[Data supplied Boundary: Start]

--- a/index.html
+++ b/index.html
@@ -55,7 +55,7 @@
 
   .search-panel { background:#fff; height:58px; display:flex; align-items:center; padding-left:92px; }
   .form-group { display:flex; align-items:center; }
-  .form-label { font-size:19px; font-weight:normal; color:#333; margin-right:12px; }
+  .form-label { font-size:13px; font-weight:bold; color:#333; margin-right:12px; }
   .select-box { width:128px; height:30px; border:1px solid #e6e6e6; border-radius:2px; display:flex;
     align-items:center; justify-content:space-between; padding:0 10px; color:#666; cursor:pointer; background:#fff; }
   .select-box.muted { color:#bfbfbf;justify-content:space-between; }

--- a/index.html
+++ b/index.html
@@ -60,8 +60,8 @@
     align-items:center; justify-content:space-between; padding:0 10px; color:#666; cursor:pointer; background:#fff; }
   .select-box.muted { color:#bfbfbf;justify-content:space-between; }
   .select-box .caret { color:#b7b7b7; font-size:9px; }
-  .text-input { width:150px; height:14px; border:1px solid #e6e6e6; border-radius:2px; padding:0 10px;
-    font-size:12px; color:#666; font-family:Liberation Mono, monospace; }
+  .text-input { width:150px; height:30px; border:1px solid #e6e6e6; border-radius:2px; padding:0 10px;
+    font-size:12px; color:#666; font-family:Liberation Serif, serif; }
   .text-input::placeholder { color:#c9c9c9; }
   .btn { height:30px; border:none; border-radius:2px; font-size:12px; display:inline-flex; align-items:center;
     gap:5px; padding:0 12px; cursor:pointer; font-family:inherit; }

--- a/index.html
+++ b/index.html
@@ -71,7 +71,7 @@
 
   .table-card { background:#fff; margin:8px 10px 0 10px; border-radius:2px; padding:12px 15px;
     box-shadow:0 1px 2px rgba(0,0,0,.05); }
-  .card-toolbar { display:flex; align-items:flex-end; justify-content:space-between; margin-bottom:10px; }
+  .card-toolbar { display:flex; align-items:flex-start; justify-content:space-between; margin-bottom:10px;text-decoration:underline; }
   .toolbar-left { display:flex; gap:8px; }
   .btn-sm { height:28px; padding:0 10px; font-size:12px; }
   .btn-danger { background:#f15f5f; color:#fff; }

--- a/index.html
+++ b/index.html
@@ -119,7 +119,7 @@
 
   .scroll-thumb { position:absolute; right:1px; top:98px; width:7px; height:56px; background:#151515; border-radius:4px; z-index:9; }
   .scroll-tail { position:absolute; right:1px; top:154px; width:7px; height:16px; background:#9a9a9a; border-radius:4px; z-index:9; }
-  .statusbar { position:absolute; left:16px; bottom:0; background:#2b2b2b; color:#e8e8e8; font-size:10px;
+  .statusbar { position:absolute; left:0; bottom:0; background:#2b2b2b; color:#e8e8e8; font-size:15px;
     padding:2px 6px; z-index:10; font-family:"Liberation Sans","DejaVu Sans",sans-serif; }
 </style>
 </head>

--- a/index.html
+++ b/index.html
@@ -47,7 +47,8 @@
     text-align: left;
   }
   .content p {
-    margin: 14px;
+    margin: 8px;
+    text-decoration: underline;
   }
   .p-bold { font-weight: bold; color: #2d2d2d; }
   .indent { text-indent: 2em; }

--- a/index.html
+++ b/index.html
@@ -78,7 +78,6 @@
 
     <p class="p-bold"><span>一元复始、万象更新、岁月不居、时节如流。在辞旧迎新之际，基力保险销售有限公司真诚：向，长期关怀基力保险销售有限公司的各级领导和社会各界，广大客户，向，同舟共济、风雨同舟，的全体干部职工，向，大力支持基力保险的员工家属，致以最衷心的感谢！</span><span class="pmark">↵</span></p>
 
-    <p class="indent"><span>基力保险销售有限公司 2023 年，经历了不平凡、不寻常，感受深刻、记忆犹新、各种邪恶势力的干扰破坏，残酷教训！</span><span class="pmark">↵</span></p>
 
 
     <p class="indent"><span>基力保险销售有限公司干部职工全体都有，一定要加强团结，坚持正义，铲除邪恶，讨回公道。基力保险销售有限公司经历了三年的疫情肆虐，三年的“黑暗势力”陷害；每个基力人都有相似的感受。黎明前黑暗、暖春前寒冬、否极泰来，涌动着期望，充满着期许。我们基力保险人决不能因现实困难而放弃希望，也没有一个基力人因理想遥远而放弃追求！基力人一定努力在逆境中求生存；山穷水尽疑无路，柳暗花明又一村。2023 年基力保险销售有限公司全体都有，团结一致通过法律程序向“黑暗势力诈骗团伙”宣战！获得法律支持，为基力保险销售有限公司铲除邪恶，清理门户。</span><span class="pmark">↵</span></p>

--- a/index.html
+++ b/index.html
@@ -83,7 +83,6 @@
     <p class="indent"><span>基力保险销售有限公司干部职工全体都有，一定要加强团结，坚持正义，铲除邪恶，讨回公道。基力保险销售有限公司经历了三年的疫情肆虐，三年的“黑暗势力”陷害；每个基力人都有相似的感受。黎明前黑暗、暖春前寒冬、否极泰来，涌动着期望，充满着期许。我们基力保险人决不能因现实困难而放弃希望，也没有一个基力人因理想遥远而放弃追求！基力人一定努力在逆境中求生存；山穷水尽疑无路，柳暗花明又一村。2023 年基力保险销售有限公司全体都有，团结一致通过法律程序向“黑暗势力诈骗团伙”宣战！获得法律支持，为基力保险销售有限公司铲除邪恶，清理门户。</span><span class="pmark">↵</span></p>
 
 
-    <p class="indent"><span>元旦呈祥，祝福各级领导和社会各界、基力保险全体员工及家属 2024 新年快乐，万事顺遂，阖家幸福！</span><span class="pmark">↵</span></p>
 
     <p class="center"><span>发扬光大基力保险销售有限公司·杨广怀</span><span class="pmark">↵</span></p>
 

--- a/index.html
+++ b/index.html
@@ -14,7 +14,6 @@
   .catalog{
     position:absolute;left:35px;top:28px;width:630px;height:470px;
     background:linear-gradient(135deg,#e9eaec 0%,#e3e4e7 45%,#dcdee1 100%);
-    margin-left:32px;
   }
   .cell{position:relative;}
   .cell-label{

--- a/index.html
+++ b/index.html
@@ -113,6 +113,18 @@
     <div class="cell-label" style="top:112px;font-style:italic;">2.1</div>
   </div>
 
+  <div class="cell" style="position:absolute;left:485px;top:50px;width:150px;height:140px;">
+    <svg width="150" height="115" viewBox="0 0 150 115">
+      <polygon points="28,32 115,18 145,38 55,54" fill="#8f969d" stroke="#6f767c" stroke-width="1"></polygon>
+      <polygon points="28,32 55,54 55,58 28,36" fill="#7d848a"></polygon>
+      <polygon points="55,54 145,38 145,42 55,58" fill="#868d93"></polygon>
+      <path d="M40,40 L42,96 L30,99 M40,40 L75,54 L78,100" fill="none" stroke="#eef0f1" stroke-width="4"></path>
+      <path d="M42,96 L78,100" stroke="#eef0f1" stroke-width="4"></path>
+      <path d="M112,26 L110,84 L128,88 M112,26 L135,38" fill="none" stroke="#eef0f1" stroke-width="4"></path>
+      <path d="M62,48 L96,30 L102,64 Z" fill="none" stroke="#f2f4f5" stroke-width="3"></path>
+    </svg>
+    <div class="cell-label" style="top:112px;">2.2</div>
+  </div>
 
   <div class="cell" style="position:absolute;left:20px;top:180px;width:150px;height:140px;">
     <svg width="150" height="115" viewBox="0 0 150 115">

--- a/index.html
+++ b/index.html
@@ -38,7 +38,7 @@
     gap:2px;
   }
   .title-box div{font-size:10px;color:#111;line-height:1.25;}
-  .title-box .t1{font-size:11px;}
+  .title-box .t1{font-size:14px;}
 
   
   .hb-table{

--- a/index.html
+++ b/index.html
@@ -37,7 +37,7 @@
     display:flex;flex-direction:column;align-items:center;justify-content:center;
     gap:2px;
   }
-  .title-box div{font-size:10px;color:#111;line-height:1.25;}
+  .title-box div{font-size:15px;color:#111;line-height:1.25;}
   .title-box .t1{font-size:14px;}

[Data supplied Boundary: End]

Where a line in the listing above contains "padding", copy that line.

Written solution:
   .search-panel { background:#fff; height:58px; display:flex; align-items:center; padding-left:92px; }
     align-items:center; justify-content:space-between; padding:0 10px; color:#666; cursor:pointer; background:#fff; }
     align-items:center; justify-content:space-between; padding:0 10px; color:#666; cursor:pointer; background:#fff; }
-  .text-input { width:150px; height:14px; border:1px solid #e6e6e6; border-radius:2px; padding:0 10px;
+  .text-input { width:150px; height:30px; border:1px solid #e6e6e6; border-radius:2px; padding:0 10px;
     gap:5px; padding:0 12px; cursor:pointer; font-family:inherit; }
   .table-card { background:#fff; margin:8px 10px 0 10px; border-radius:2px; padding:12px 15px;
   .btn-sm { height:28px; padding:0 10px; font-size:12px; }
     padding:2px 6px; z-index:10; font-family:"Liberation Sans","DejaVu Sans",sans-serif; }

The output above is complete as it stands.